> _Task prompt_
Within the entries below, output exactly the lines between the line containing "- 11/10/2018 Added a location filter" and the line containing "- A simple website", inclusive, and omit any picture.

> _Records shown_
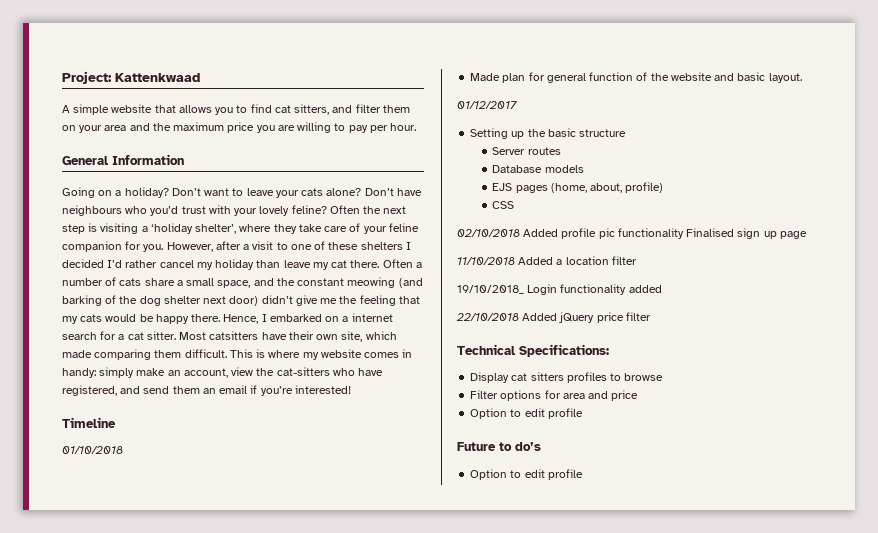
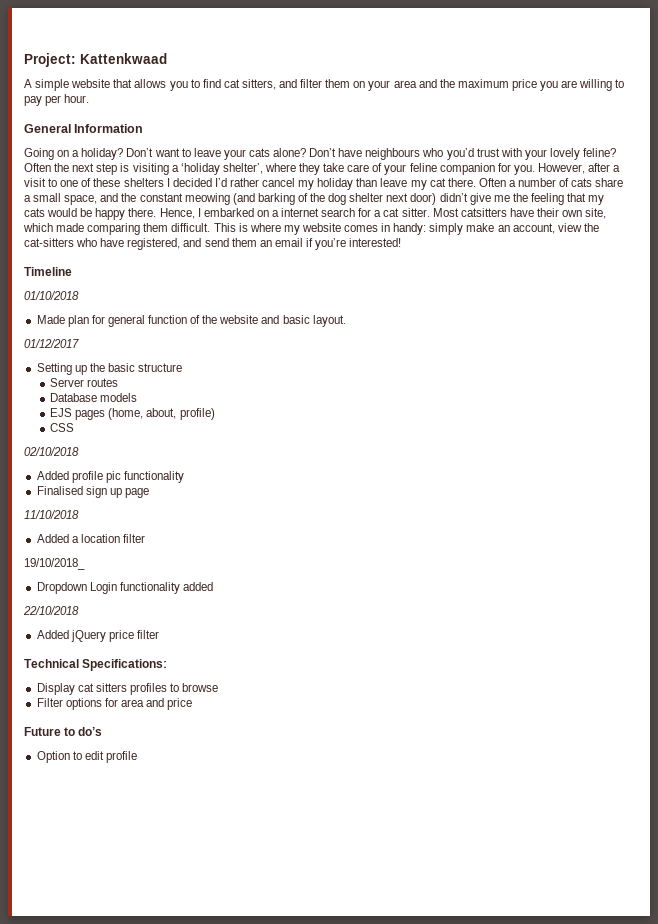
- 02/10/2018 Added profile pic functionality Finalised sign up page
+ 02/10/2018
+ Added profile pic functionality
+ Finalised sign up page
- 11/10/2018 Added a location filter
+ 11/10/2018
+ Added a location filter
- 19/10/2018_ Login functionality added
+ 19/10/2018_
+ Dropdown Login functionality added
- 22/10/2018 Added jQuery price filter
+ 22/10/2018
+ Added jQuery price filter
  Filter options for area and price
- Option to edit profile

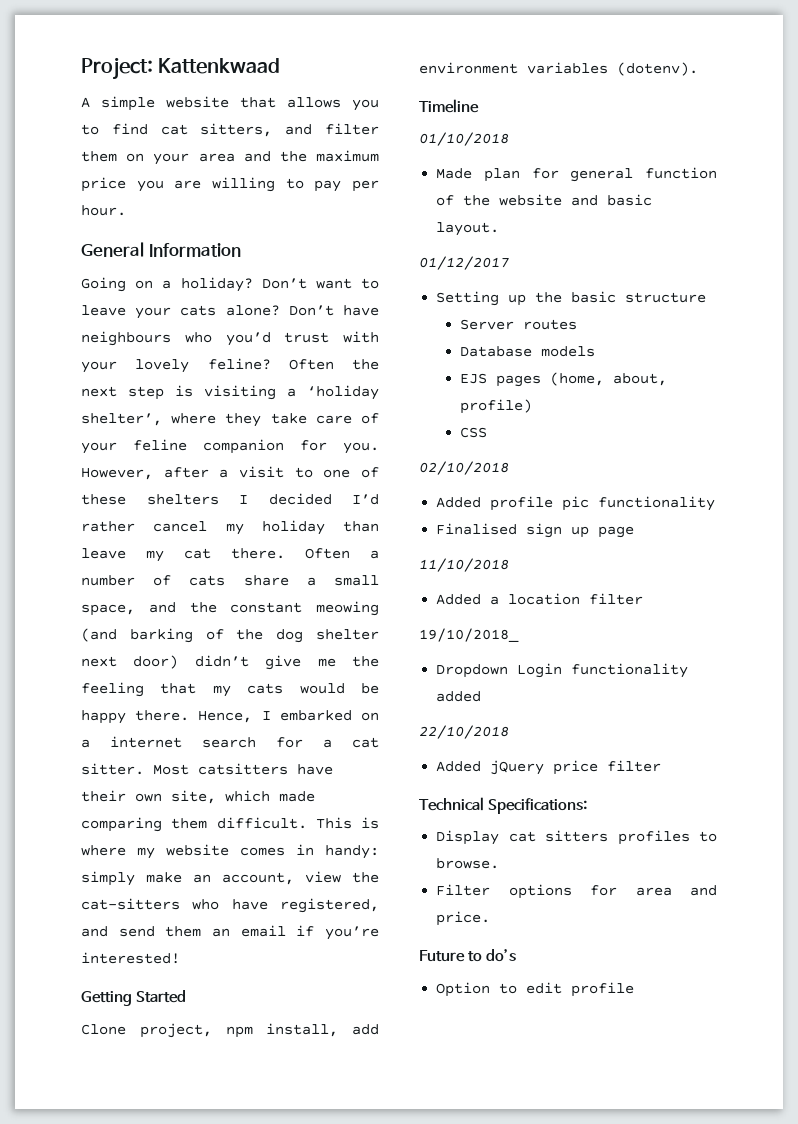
+ Getting Started
+ Clone project, npm install, add environment variables (dotenv).
- Display cat sitters profiles to browse
+ Display cat sitters profiles to browse.
- Filter options for area and price
+ Filter options for area and price.

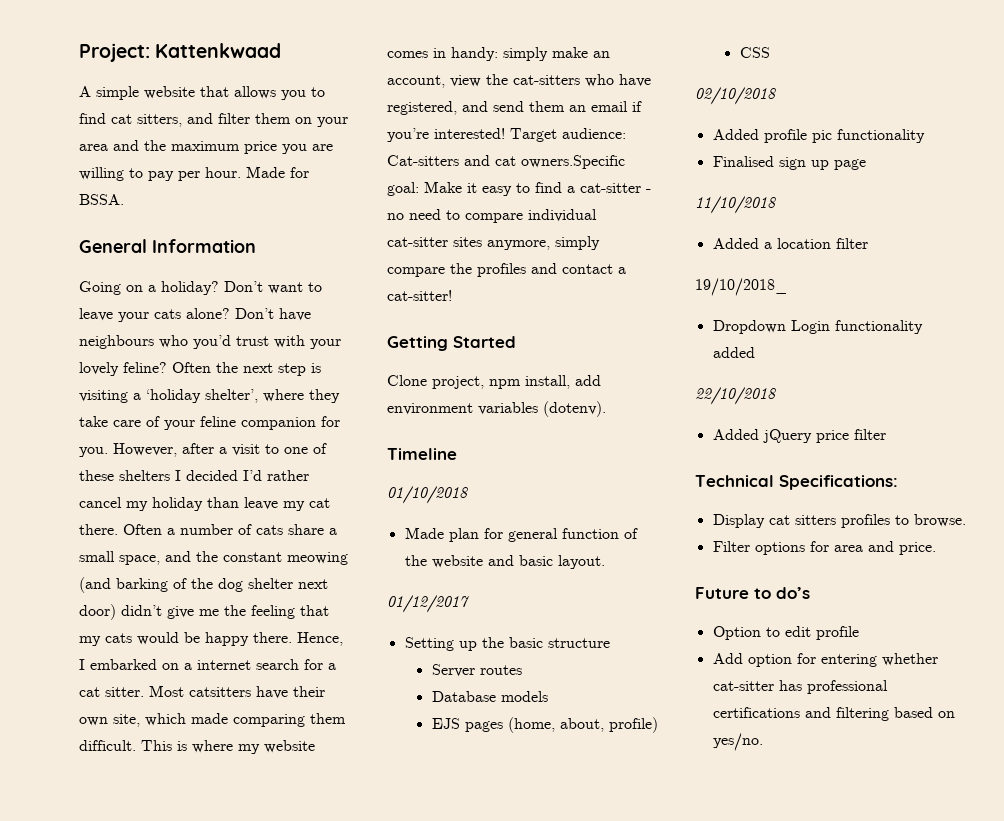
+ Made for BSSA.
+ Target audience: Cat-sitters and cat owners.Specific goal: Make it easy to find a cat-sitter - no need to compare individual cat-sitter sites anymore, simply compare the profiles and contact a cat-sitter!
+ Add option for entering whether cat-sitter has professional certifications and filtering based on yes/no.

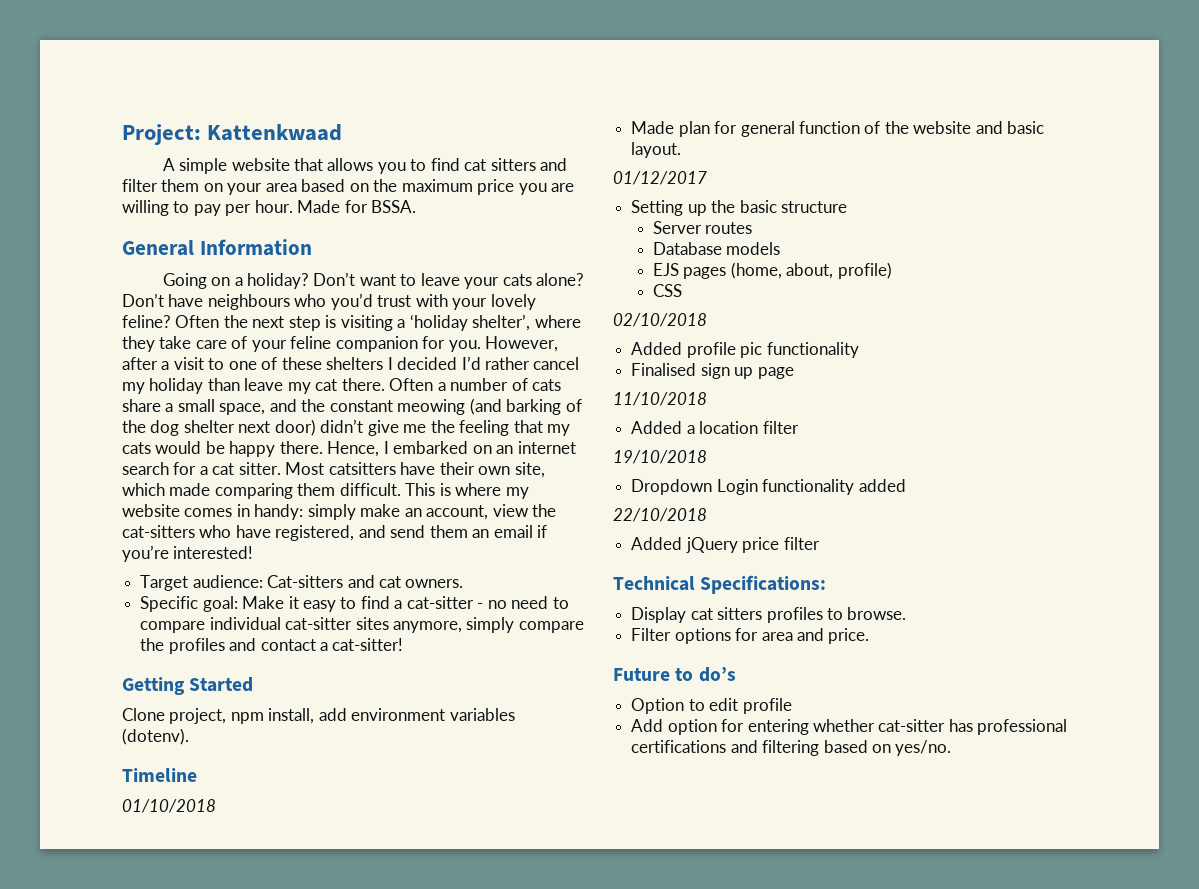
- A simple website that allows you to find cat sitters, and filter them on your area and the maximum price you are willing to pay per hour.
+ A simple website that allows you to find cat sitters and filter them on your area based on the maximum price you are willing to pay per hour.
- Hence, I embarked on a internet search for a cat sitter.
+ Hence, I embarked on an internet search for a cat sitter.
- This is where my website comes in handy: simply make an account, view the cat-sitters who have registered, and send them an email if you’re interested! Target audience: Cat-sitters and cat owners.Specific goal: Make it easy to find a cat-sitter - no need to compare individual cat-sitter sites anymore, simply compare the profiles and contact a cat-sitter!
+ This is where my website comes in handy: simply make an account, view the cat-sitters who have registered, and send them an email if you’re interested!
+ Target audience: Cat-sitters and cat owners.
+ Specific goal: Make it easy to find a cat-sitter - no need to compare individual cat-sitter sites anymore, simply compare the profiles and contact a cat-sitter!
- 19/10/2018_
+ 19/10/2018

> _Written solution_
- 11/10/2018 Added a location filter
+ 11/10/2018
+ Added a location filter
- 19/10/2018_ Login functionality added
+ 19/10/2018_
+ Dropdown Login functionality added
- 22/10/2018 Added jQuery price filter
+ 22/10/2018
+ Added jQuery price filter
  Filter options for area and price
- Option to edit profile

+ Getting Started
+ Clone project, npm install, add environment variables (dotenv).
- Display cat sitters profiles to browse
+ Display cat sitters profiles to browse.
- Filter options for area and price
+ Filter options for area and price.

+ Made for BSSA.
+ Target audience: Cat-sitters and cat owners.Specific goal: Make it easy to find a cat-sitter - no need to compare individual cat-sitter sites anymore, simply compare the profiles and contact a cat-sitter!
+ Add option for entering whether cat-sitter has professional certifications and filtering based on yes/no.

- A simple website that allows you to find cat sitters, and filter them on your area and the maximum price you are willing to pay per hour.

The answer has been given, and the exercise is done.